NOTE: Due to the new 2-factor authentication mechanism, remote submission method does not work at the moment. We will update this wiki page when this is fixed.

Instead of using the App you can also call Matlab functions (developed by HPRC) directly to run your Matlab script on HPRC compute nodes. There are two steps involved in submitting your Matlab script:

  • Define the properties for your Matlab script (e.g. #workers). HPRC created a class named TAMUClusterProperties for this
  • Submit the Matlab script to run on HPRC compute nodes. HPRC created a function named tamu_run_batch for this.

For example, suppose you have a script named mysimulation.m, you want to use 4 workers and estimate it will need less than 7 hours of computing time:

>> tp=TAMUClusterProperties();
>> tp.workers(4);
>> tp.walltime('07:00');
>> myjob=tamu_run_batch(tp,'mysimulation.m');

NOTE: TAMUClusterProperties will use all default values for any of the properties that have not been set explicitly.

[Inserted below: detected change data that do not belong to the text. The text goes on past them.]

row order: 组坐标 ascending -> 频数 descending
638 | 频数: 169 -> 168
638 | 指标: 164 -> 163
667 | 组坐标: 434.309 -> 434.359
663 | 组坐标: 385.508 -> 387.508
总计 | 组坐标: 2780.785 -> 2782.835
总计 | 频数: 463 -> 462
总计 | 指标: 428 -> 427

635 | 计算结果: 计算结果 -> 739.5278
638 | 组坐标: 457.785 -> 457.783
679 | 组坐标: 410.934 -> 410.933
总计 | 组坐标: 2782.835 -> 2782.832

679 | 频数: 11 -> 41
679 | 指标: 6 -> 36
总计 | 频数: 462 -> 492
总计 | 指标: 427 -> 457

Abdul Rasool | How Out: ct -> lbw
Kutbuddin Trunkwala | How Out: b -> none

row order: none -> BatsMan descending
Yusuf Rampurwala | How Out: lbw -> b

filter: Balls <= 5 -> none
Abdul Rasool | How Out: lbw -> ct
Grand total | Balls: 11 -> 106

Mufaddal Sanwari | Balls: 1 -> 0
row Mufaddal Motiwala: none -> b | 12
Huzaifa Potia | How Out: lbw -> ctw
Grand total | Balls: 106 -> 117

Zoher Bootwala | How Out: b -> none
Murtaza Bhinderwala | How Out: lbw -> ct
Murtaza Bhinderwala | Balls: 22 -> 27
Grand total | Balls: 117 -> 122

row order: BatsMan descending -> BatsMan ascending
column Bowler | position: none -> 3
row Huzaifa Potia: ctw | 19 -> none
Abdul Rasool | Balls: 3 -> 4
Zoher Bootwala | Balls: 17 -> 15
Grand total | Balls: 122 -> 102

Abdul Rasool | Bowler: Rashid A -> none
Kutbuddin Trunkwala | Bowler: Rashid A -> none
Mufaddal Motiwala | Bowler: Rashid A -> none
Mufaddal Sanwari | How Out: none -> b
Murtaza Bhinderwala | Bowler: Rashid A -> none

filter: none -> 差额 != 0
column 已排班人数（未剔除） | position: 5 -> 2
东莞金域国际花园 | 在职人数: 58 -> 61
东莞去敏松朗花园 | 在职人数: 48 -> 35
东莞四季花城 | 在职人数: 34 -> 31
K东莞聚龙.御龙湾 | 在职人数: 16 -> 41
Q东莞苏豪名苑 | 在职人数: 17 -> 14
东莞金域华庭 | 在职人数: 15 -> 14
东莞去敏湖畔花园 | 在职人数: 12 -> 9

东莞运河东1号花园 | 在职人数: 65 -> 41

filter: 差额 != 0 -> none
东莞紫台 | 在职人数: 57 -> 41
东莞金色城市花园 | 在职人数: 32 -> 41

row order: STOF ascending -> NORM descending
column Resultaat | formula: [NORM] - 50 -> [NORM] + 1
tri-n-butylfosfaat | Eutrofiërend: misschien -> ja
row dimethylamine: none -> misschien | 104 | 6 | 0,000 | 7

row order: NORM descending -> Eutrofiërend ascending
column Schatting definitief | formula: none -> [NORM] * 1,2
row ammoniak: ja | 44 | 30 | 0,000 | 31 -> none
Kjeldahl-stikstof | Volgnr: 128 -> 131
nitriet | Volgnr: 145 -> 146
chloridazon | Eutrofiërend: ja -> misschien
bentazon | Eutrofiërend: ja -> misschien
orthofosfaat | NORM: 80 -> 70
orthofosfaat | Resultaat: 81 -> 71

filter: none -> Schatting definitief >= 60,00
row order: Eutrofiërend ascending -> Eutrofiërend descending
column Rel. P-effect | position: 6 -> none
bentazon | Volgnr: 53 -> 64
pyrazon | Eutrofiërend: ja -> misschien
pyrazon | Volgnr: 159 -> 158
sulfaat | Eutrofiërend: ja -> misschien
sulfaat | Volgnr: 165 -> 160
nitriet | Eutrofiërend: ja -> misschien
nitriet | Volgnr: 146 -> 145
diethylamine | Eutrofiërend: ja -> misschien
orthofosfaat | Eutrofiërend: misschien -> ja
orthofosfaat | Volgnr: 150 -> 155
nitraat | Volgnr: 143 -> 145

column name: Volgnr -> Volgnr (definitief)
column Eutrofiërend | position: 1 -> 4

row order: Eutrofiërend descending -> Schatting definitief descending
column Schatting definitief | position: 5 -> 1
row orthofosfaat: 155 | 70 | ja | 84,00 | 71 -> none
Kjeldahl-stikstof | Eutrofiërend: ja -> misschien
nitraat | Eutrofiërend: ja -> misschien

In case you want to submit your Matlab script remotely from your local Matlab GUI, you also have to specify the HPRC cluster name you want to run on and your username. For example, suppose you have a script that uses Matlab GPU functions and you want to run it on terra:

>> tp=TAMUClusterProperties();
>> tp.gpu(1);
>> tp.hostname('terra.tamu.edu');
>> tp.user('<USERNAME>');  
>> myjob=tamu_run_batch(tp,'mysimulation.m');

To see all available methods on objects of type TAMUClusterProperties you can use the Matlab help or doc functions: E.g.

  >> help TAMUClusterProperties/doc 

To see help page for tamu_run_batch, use:

   >> help tamu_run_batch
      tamu_run_batch  runs Matlab script on worker(s). 
 
         j = TAMU_RUN_BATH(tp,'script') runs the script
         script.m on the worker(s) using the TAMUClusterProperties object tp.
         Returns j, a handle to the job object that runs the script.



tamu_run_batch returns a variable of type Job. See the section "Retrieve results and information from Submitted Job" how to get results and information from the submitted job.